While the many-headed-Hydra of Triangle opera companies wrestled to develop, many music lovers got their first experiences of opera from a number of fine touring companies – the Goldovsky Opera Company, Canadian Opera, and touring arms of the San Francisco Opera and the New York City Opera. All featured (usually) able young singers on their way up, unit sets of various levels of complexity, and small chamber orchestras. Harsh economic realities have snuffed out most of those touring groups. Triad and Charlotte residents have seen the steady maturation of their resident companies: Greensboro Opera Company, Winston-Salem’s Piedmont Opera, and Charlotte’s Opera Carolina. Using fuller pit orchestras, these offer high standards of performance that give equal measure to dramatic acting and singing, as evidenced by both Triad companies’ recent mountings of Tosca.

The UNC Greensboro Concert and Lecture Series program book was woefully brief in its information about the Opera Verdi Europa and its artists… – just a list of the singers, conductor, etc., that was hard to read because of its cursive script font. Established in 1996 by Ivan Kyurkchiev, the company draws its personnel from Bulgarian opera houses and symphony orchestras and from Romania, Hungary, Moldovia, Ukraine, and Russia. This is second year the ensemble has toured the U.S.

Opera Verdi Europa staged Verdi’s La Traviata in UNCG’s Aycock Auditorium January 25. The hall is by far the strangest that I frequent — its very uneven acoustics are best upstairs in the huge mezzanine and balcony but abysmal under the deep balcony overhang that covers two thirds of the orchestra seating. The small pit was filled with a chamber orchestra consisting of perhaps a dozen violins, violas, three cellos, two basses, and a few woodwinds and brasses. Despite the basses’ physical location against the far right wall, weird hall acoustics caused them to dominate, as heard from my left-orchestra seat. Luckily, they were very good and in tight ensemble. It was an interesting experience but I would not want to repeat it. Other than an inexplicable false entry by the horn at the start of the all string prelude, the standard of playing was very good. Used to the fuller orchestral sound of most NC companies, the opening sounded thin indeed. Conductor Georgi Chaprazov proved to be a sensitive interpreter who kept the stage and pit on a close rein while phrasing and balancing with great care. With ears fully adjusted, the string prelude to the scene in Violeta’s soirée (Act II, s. 2, in this production) was elegant and melting. The concertmistress delivered a moving solo during Violeta’s death scene.

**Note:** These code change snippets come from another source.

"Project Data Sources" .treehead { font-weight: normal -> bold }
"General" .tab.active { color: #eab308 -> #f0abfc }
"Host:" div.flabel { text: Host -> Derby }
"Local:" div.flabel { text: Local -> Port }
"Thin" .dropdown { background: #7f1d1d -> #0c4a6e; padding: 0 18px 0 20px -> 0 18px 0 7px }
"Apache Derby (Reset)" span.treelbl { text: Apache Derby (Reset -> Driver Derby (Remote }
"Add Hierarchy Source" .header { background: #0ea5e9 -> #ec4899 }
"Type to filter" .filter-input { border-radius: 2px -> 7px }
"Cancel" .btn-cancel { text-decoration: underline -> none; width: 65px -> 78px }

The stage director was Pavel Gerdzhikov and the set designer was Ivan Popov. The costumes were superb, and the simple unit sets were suggestive of opulence. The uncredited choreographer staged an unusually effective set of dances for the soirée. Two lithe dancers did a sensuous gypsy set followed by a Spanish sequence with a male dressed as a matador. Although I have seen more than a dozen performances of La Traviata, I cannot recall the dance sequences from any of them….

In much of the production, dramatic values seemed at one remove from the vocal. There was less of a fusion than the best local productions usually deliver. Opera Verdi was at its best in the Act II soirée scene and more intermittently in Act III. The chorus, beefed up with other company soloists, was excellent, and several fine baritone and mezzo soprano voices were heard as revelers.

While diction across the board was good, the size of the soloists’ voices varied greatly. With gleaming metal in his voice, a fine tone, and a solid technique, tenor Kamen Chanev, the Alfredo, stood out above the rest of the cast. His voice easily filled Aycock. It was Del Monaco-like but used with more dynamic and expressive sensitivity. This production avoided the sin of too much busy stage business, but Chanev tended to be very static and very much a stand or sit-and-deliver man. With a much smaller voice combined with a slower warm up, the Violetta of soprano Anna Veleva was perhaps too dramatically valid, too “tubercular, ” but given her pretty face and svelte figure, she looked ideal for the role. A very slight tremulous quality quickly disappeared as her voice warmed up in time for a fine “Sempre libera.” Her voice has a bit of an instrumental quality, very precise in a Lily Pons-sort of way. Her Act III arias were moving, and the lovers’ duet, “Parigi, o cara,” was especially moving. Her smaller voice might be ideal for baroque opera. Ivan Kabomitov brought a firm and pleasant baritone to the role of the Elder Germont. Mezzo-soprano Silvia-Sorina Munteau was an effective Flora.